🤖 AI Summary
This work addresses the problem of global maximization of noisy black-box functions by proposing an optimistic optimization algorithm that does not require prior knowledge of local smoothness characterized by a semi-metric. The method employs a hierarchical partitioning of the search domain and integrates upper confidence bounds with an optimistic sampling strategy to adaptively explore the function’s structure under a finite budget of noisy evaluations. Theoretical analysis demonstrates that, even without knowing the local smoothness in advance, the algorithm achieves performance nearly matching that of oracle-tuned optimal methods which assume such knowledge is given. This result substantially enhances the practical applicability and robustness of black-box optimization in real-world settings where smoothness properties are typically unknown.
📝 Abstract
We study the problem of global maximization of a function f given a finite number of evaluations perturbed by noise.
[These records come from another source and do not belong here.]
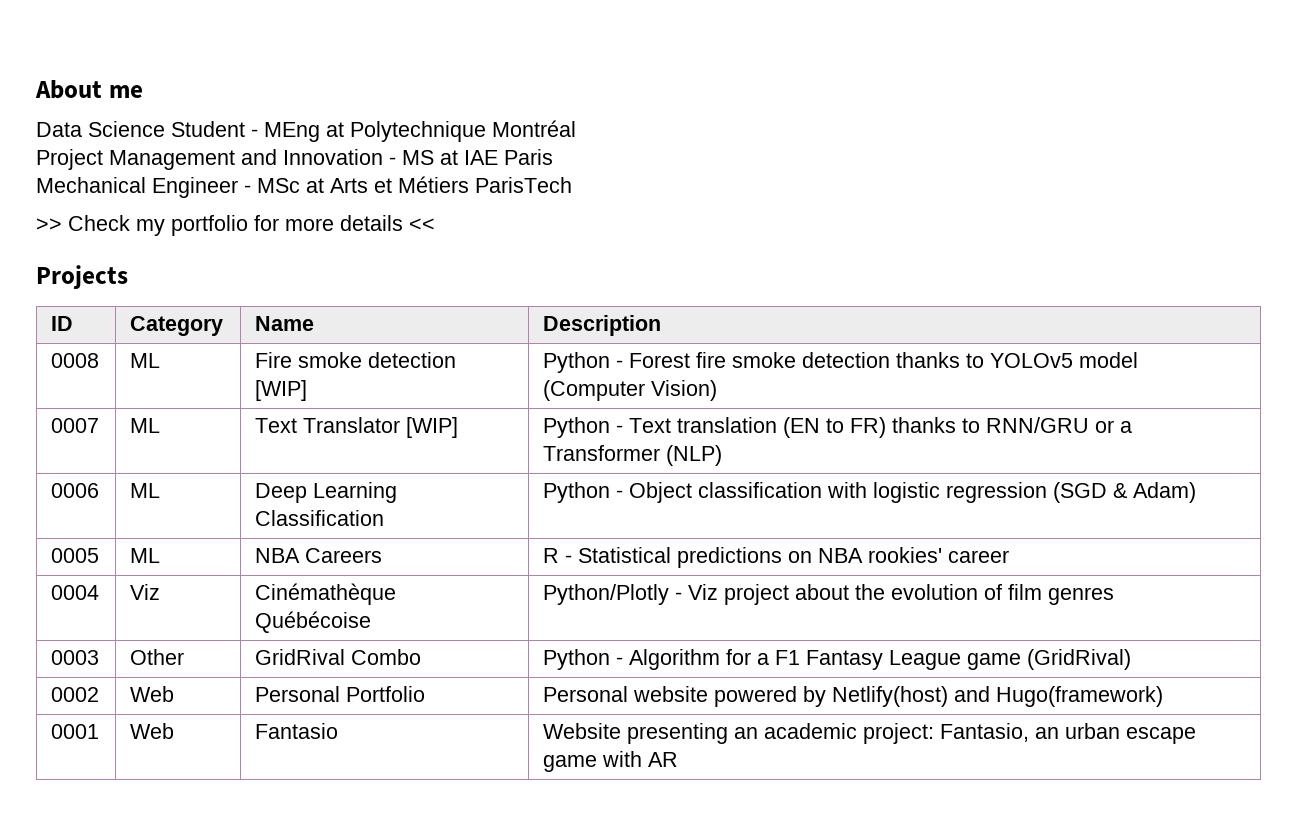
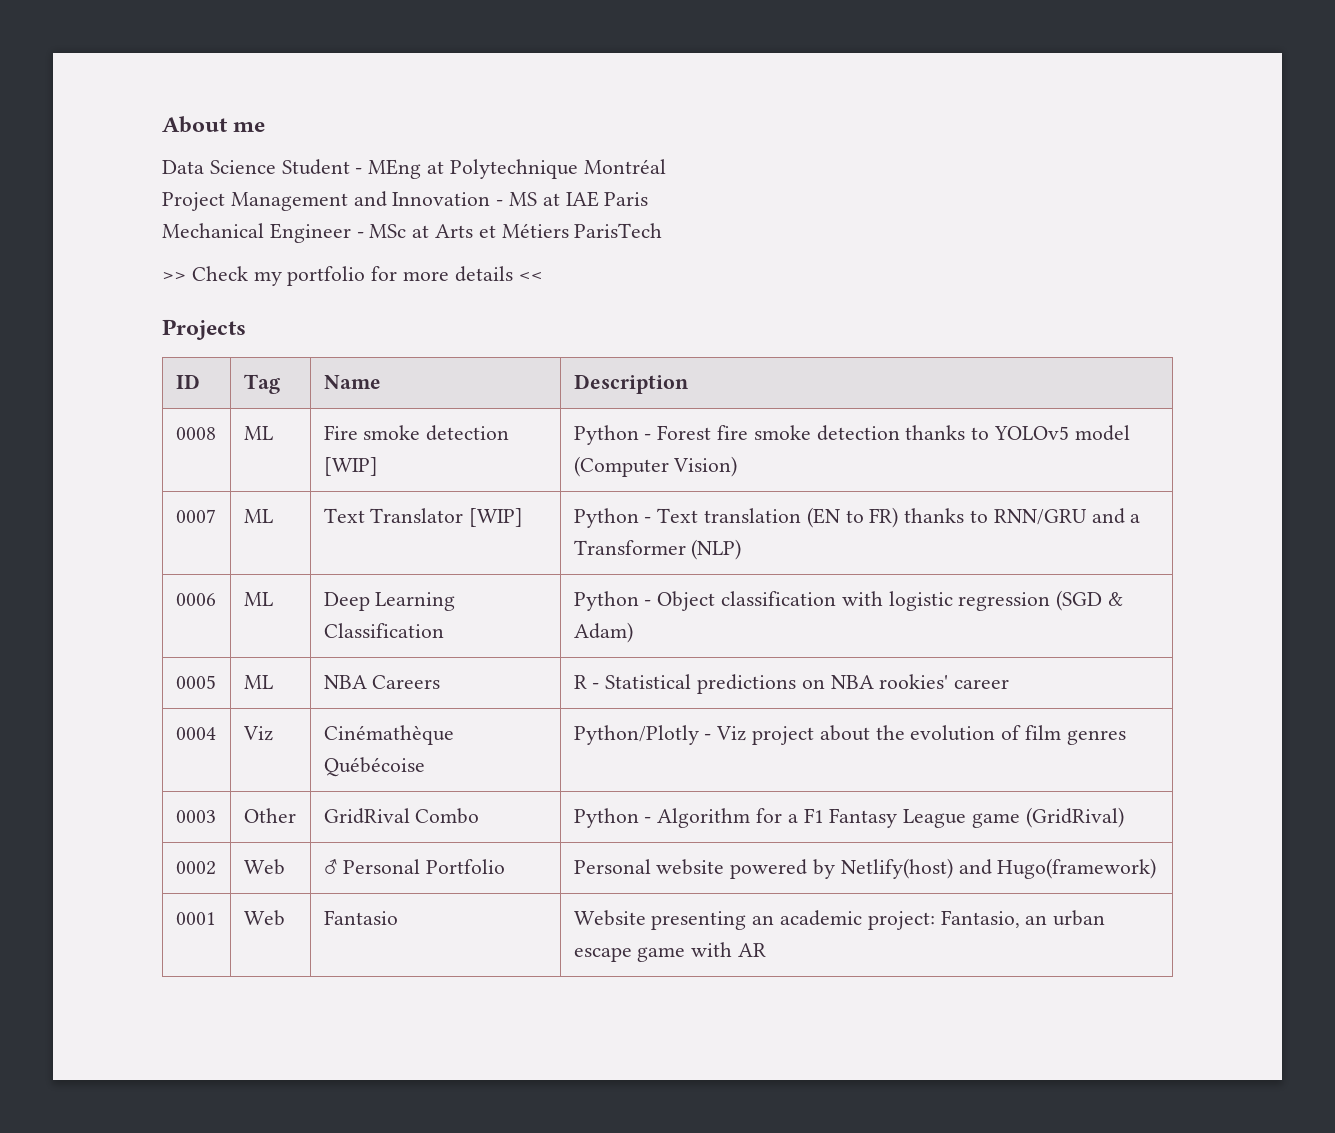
[130,316,224,336] Category -> [243,374,280,394] Tag
[1095,420,1115,433] or -> [1091,508,1125,524] and
(175, 694) none -> [323,858,338,874] ♂

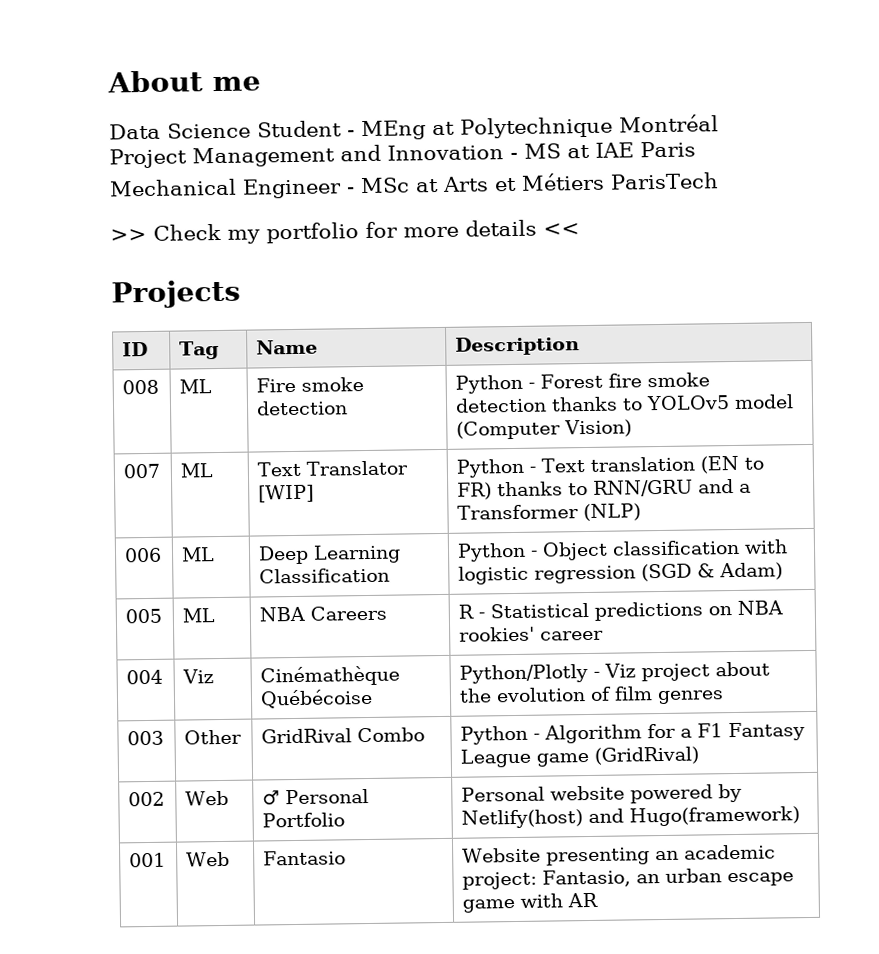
[175,427,216,440] 0008 -> [122,379,160,395] 008
[323,457,378,476] [WIP] -> (349, 408) none
[175,509,216,523] 0007 -> [123,463,161,479] 007
[175,593,216,606] 0006 -> [124,547,163,563] 006
[175,675,216,689] 0005 -> [125,608,163,624] 005
[175,727,216,740] 0004 -> [126,669,164,685] 004
[175,810,216,823] 0003 -> [127,730,165,746] 003
[175,861,216,875] 0002 -> [128,791,166,807] 002
[175,912,216,925] 0001 -> [129,852,167,868] 001

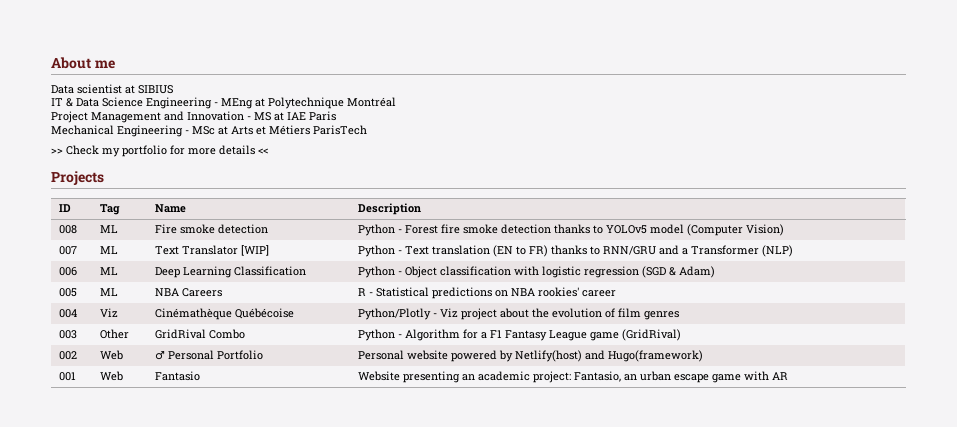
[167,120,342,139] Science Student -> [77,84,173,94] [51,97,212,109] scientist at SIBIUS // IT & Data Science Engineering
[242,178,342,199] Engineer -> [117,125,183,137] Engineering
We consider a very weak assumption on the function, namely that it is locally smooth (in some precise sense) with respect to some semi-metric, around one of its global maxima. Compared to previous works on bandits in general spaces (Kleinberg et al., 2008; Bubeck et al., 2011a) our algorithm does not require the knowledge of this semi-metric. Our algorithm, StoSOO, follows an optimistic strategy to iteratively construct upper confidence bounds over the hierarchical partitions of the function domain to decide which point to sample next. A finite-time analysis of StoSOO shows that it performs almost as well as the best specifically-tuned algorithms even though the local smoothness of the function is not known.